Aşk adamıydı Ömer Lütfi Mete… İnandıklarına aşkla bağlıydı
o… Onun aşkı Hakk’a, hakikate, can taşıyan bütün cismeydi. Hayatı anlama
gayesiydi bütün çırpınışlarının temeli. Onu anlayan, ağlayandı yeri geldiği
zaman. Teslimiyetti kulu Hakk’la bütünleştiren. Hallac-ı Mansur’dan Mevlana’ya
uzanan yolun yolcusuydu besbelli… Ürküten değil, sevdirendi o… Çelişkileri
sorgulayandı. Kavramlar çıkmazında kalanlara kılavuzdu süreyya misali…
Düşleri, düşünceleri ve heyecanları vardı şairin… Bunlardı
onu hayata bağlayan.

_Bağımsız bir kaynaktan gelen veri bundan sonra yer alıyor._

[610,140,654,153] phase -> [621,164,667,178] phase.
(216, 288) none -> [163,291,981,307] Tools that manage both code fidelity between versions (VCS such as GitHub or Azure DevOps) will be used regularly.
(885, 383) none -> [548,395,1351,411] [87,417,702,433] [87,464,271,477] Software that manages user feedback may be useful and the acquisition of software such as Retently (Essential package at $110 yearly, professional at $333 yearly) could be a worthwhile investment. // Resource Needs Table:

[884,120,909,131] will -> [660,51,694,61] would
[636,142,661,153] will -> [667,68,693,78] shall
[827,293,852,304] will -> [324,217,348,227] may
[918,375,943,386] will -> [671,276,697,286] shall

Yeri geldiğinde heyecanlarını inançla, coşkularını sükûnetle
dizginlemesini bilendi O… Akıl süzgecinden geçen heyecanları mantık elbisesini
kuşanıyordu nihayet… ‘Alperenlik’ söze bürünmüştü şahsında. “Deli Yürek” veli
yürekten beslenerek yarınlara sesleniyordu.
Slogan adamı değildi merhum Ömer Lütfi Mete… Fikrin
çilesini çeken, hayatın anlamını layık olduğu yere oturtan derviş ruhlu bir
adamdı. Sinemamıza bahşettiği müstesna soluk, uzun yıllar daha varlığını
hissettirecektir şüphesiz. Kire bulaşmadan, gerçekleri tersyüz etmeden de
ölümsüz eserler yazılabileceğini ispatlamıştı fildişi kulelerden bakanlara…

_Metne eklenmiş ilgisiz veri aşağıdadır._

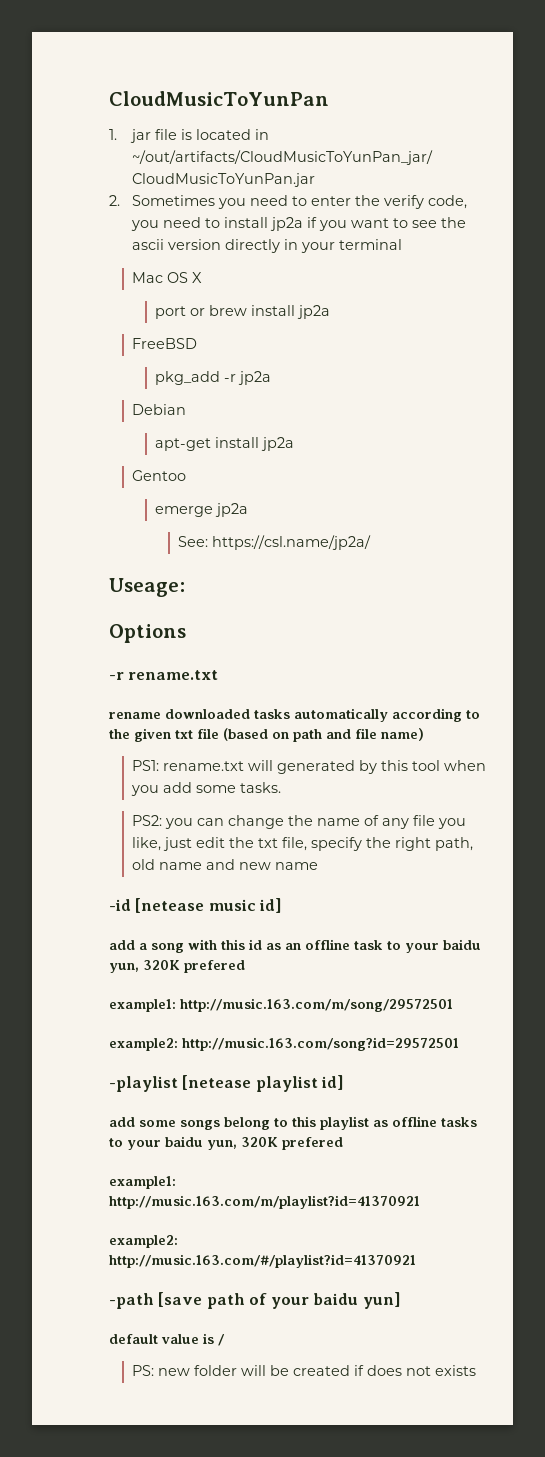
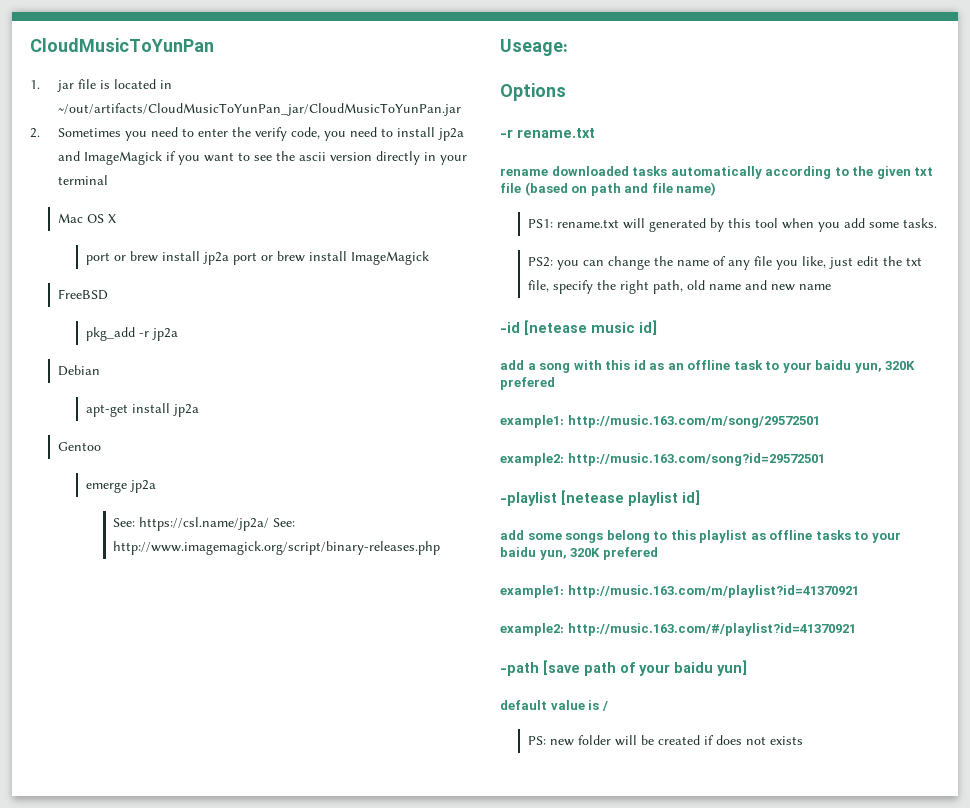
(303, 224) none -> [57,151,162,165] and ImageMagick
(330, 312) none -> [232,251,429,265] port or brew install ImageMagick
(371, 542) none -> [273,518,296,527] [113,541,441,555] See: http://www.imagemagick.org/script/binary-releases.php

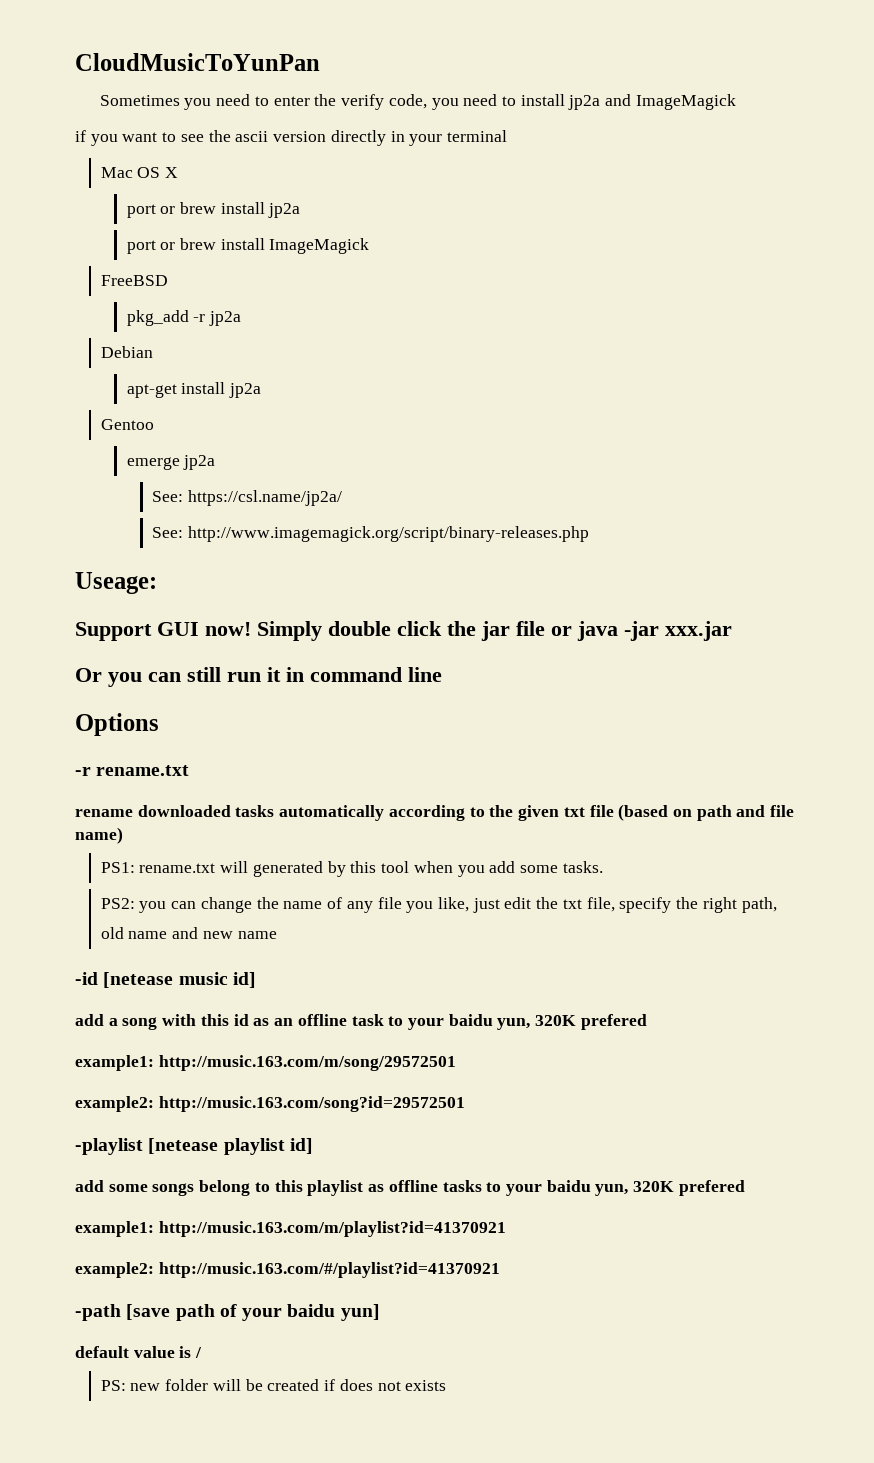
[30,79,172,92] [57,103,461,116] [30,128,40,138] 1. jar file is located in ~/out/artifacts/CloudMusicToYunPan_jar/CloudMusicToYunPan.jar // 2. -> (320, 62) none
(162, 158) none -> (736, 102) //
(229, 258) none -> (301, 210) //
(270, 524) none -> (343, 498) //
(568, 47) none -> [75,621,732,641] [75,667,442,687] // Support GUI now! Simply double click the jar file or java -jar xxx.jar // Or you can still run it in command line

“Allahsız Müslümanlık” peşinde koşan sergerdelere bayrak
açmıştı yiğitçe. Neşter vurmuştu zihinleri bulandıran çelişkilere. Kulu
Allah’la aldatanların önüne bir iri gölge gibi dikilmişti. O, umarsızlıklara ve
umursamazlıklara karşı çekti kılıcını. Sorgulamadan yargılayanlara,
yargıladıktan sonra sorgulayanlara bildirdi haddini. Modern zamanda
Müslümanlığın ateşten gömleğini giyenlere Hakk’la hakkıyla iletişim kurmanın
yolunu öğretti. Gerektiğinde dünyayı elinin tersiyle itmenin önemini vurguladı
bu yolun yolcularına.
Merhum Ömer Lütfi Mete’nin oyuncağı sözcüklerdi. Onları bir
hamur misali yoğurur, farklı çeşnilerle okurun zihin sofrasına servis yapardı.
Şiirin ayrı bir yeri vardı onun hayatında. Duygu ve düşüncelerini şiirin
tılsımına büründürerek mısralarda bayraklaştırmıştır.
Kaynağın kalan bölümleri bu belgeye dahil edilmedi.